A year or two ago, I saw a video with Elon Musk and some of his senior people talking about a myriad corner cases, and trying to account for them all i.e. bicycle on the back of a car vs on the road. Is it the same problem and would the solution be similar? A few months ago Musk talked about replacing a lot of C++ code with neural nets. Your comment makes me wonder how close we really are to a general purpose humanoid robot.
One of the reasons we get along with dogs is because they have the ability to recognize what pointing means... So good point, I bet early on that will be key for interaction with AI droids.
I'm a futurist but even this gave me a slight uneasy feeling. It literally sounds like a human, waking up into a new world and discovering his/her surroundings.
Because AI helped them build newer AI faster than they ever could have by themselves. What you’re noticing is what is happening when we say that we are seeing progress trend exponentially now.
About the gpu. I wrote a paper for my cybersecurity class. The idea was to limit the possibility of a probabilistic perturbance in the tech that could cause it to gain self-awareness using fine tuning or RAG etc. The plausibility of a power intensive consumer grade gpu's to compute an entire neural network weights for AGI present thermodynamic and computational challenges especially because we havent figured out how to only compute the necessary weights and have to compute ALL the weights each time unless it is running on a cloud somewhere, (which is a great technicality because it prevents superintelligence from being out in the wild because it would take too many resources to compute a neural net that large) the idea was to only compute portions of the neural net as a forcing function of the needed compute.

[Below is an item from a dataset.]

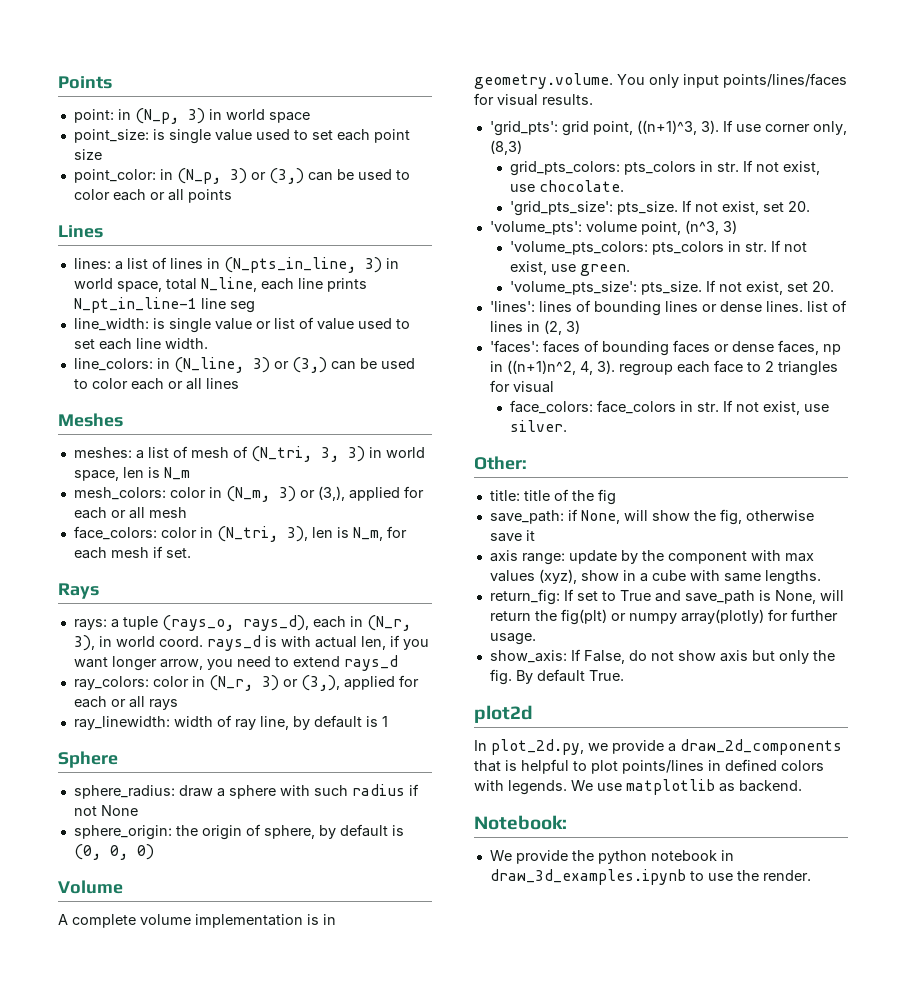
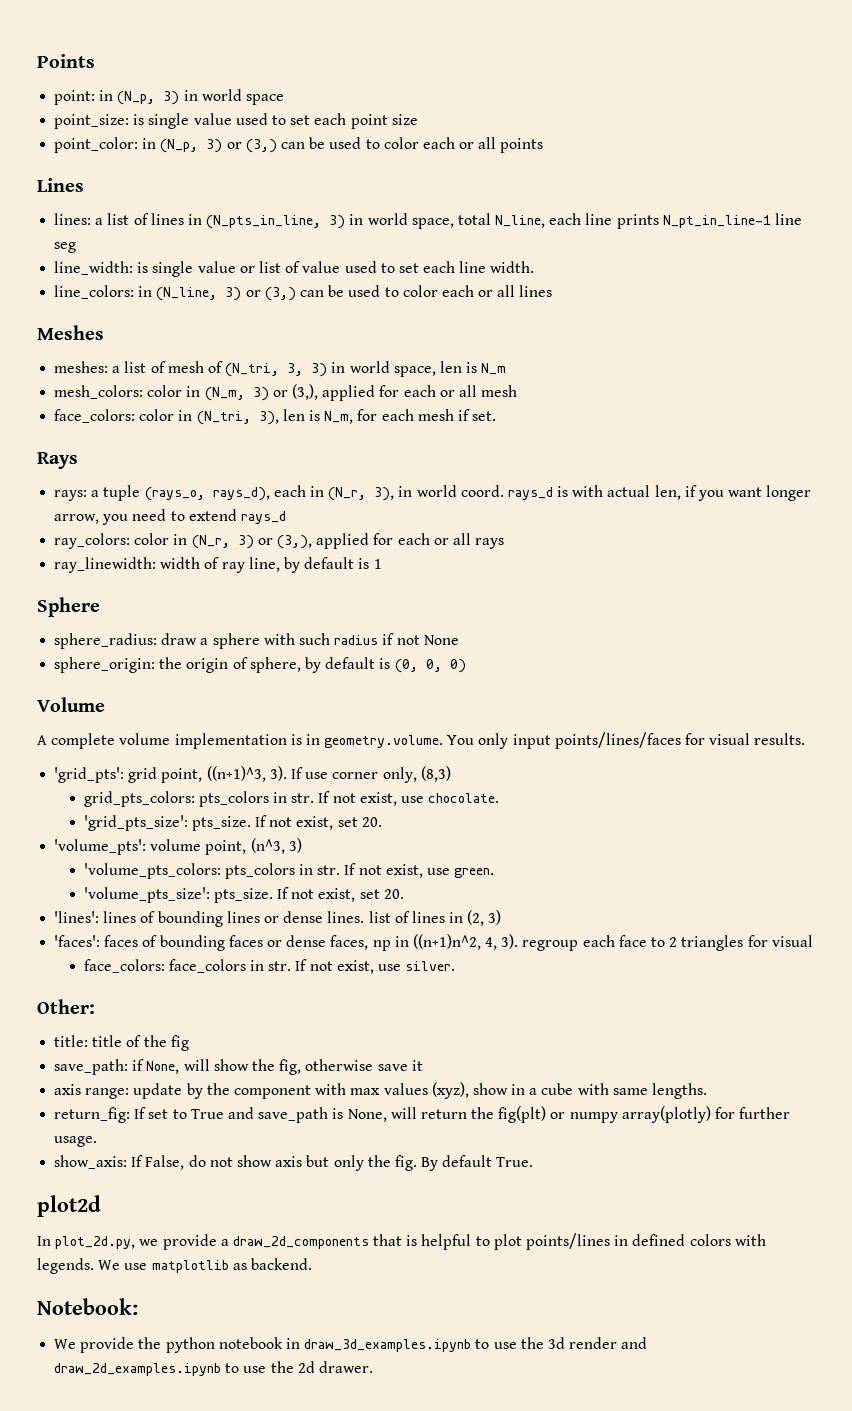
[762,870,811,881] render. -> [547,1337,648,1349] [54,1361,373,1376] 3d render and draw_2d_examples.ipynb to use the 2d drawer.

Tying weights needed for an output and only passing the weights of those needed portions, lower the chance of rogue AGI. I assume that they have some type of backdoor function for that.
@@Hi98765 it’s not as sketchy as it sounds. I honestly think this is a very thoughtful solution. I would prefer it that my hardware doesn’t have the ability to become alive.
the way you word this makes it sound as if training large models will only ever take on the order of days. that's just obviously faulty logic when it comes to the rate of advancement in ai, and also when it comes to processor and memory speed advancements. something that would've taken days to render 10 or 20 years ago can be done basically realtime nowadays. that same advancement in hardware will affect ai training, especially because we are only really starting to see hardware that's custom designed spefically to train models. as that advances, and as transistors and cpus go truly 3d (just google 3d stacked moore's law to see what will be happening in the next 10-20 years).. when cpus have 5, 10 layers that's only a 5x performance gain. what happens when we figure out how to dissipate the heat from 100 layers?? 1000? a gpu that's 100-1000x as performant as the ones we currently have could compute a future language model in likely seconds or minutes. imagine having robots running around everywhere with gpus in them. the risk definitely is there that agi could easily get loose.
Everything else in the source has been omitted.